El coloso contuvo una gruesa risa.
—Tras haber sido pastor anglicano en El Cairo y vendedor de aguardiente adulterado en Alejandría, he descubierto una ocupación mucho mejor: vendo momias. Momias en buen estado, extraídas de tumbas auténticas. Son caras, pero vale la pena.
—Es probable. ¿De dónde las saca usted?
—¡Despacio, príncipe! Mis fuentes son sagradas; ¿y si habláramos del precio?
—De acuerdo, pero aquí no.
—¿Dónde?
—En la comisaría de policía más cercana.
Démosthène, con los labios súbitamente exangües, se levantó.
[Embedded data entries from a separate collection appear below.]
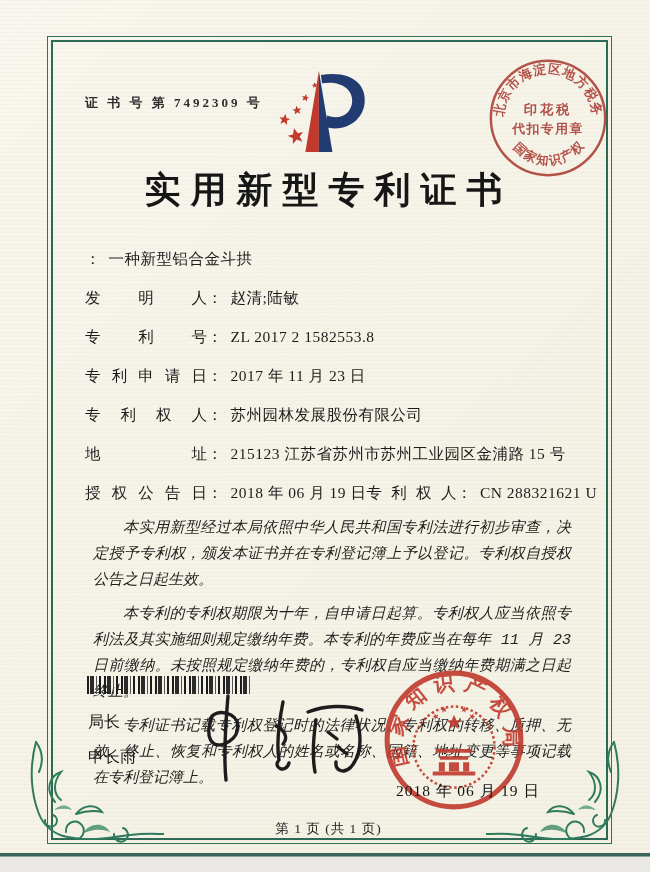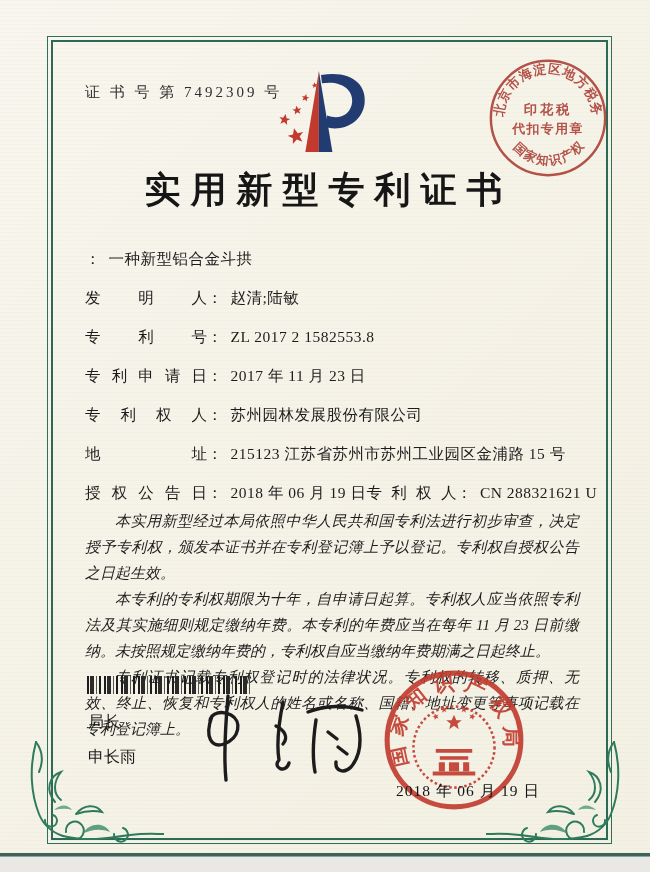"证 书 号 第 7492309" .cert-number { font-size: 15px -> 13px; font-weight: none -> bold; top: 83px -> 94px }
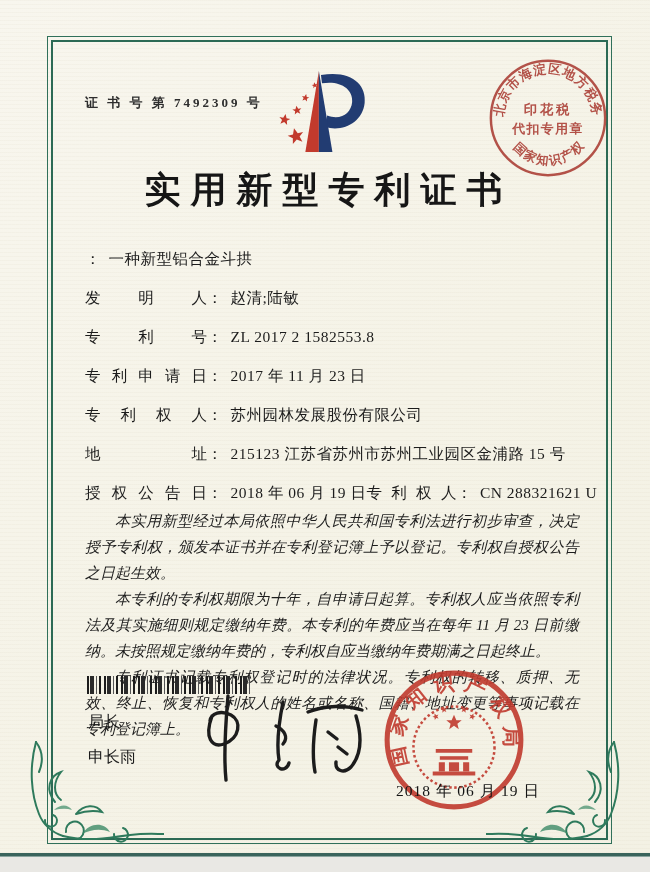"本实用新型经过本局依照中华人民共和国专利法进行初步审查，决定授予专利权，颁发本证" .paras p { font-family: none -> Liberation Mono, monospace; margin: 0 -> 8px }
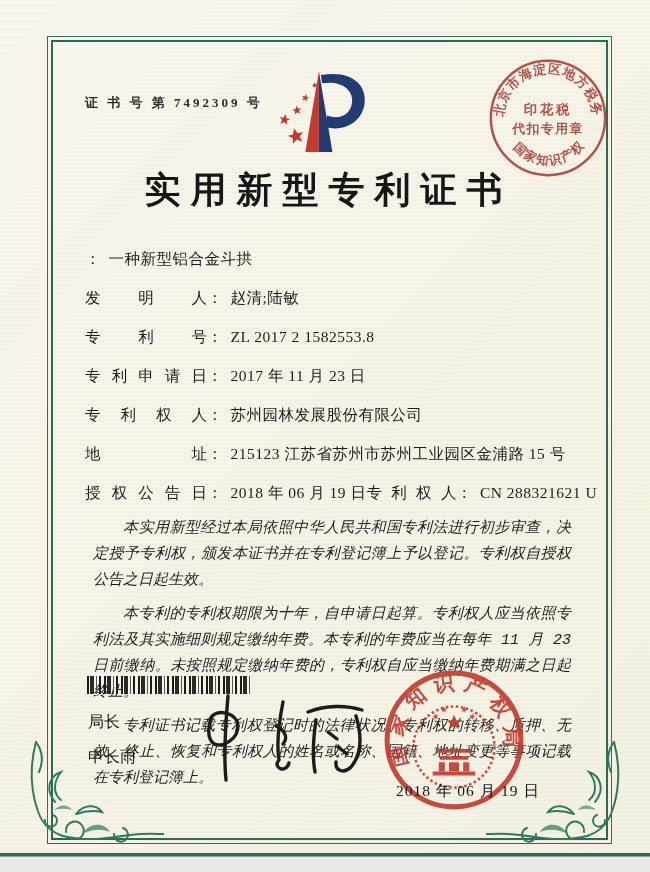"第 1 页 (共 1" div.footer { html: none -> <div>第 1 页 (共 1 页)</div> }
—Nunca nos hemos visto. No intente crearme problemas; estamos en Egipto, no en Inglaterra. Aquí, la existencia no tiene el mismo precio.
—¿Existen todavía… momias auténticas?
Con grandes pasos, el coloso atravesó la sala del restaurante; al pasar, empujó al camarero que llevaba un pudding a Carnarvon.
—Si me permite darle un consejo, milord, debiera usted desconfiar de ese personaje. Es un griego corrupto, ladrón, chivato de la policía y, tal vez, algo asesino al mismo tiempo.
—El segundo ángel bueno de mi jornada; ese griego y esa anciana inglesa merecen mi eterna gratitud.
El camarero sirvió el pudding. En ciertas circunstancias, era preferible limitarse estrictamente a servicio.
Lord Carnarvon rechazó el postre y contempló una bujía hasta muy pasada la medianoche; qué sublime resultaba una vida que salía de la nada y adquiría al fin sentido.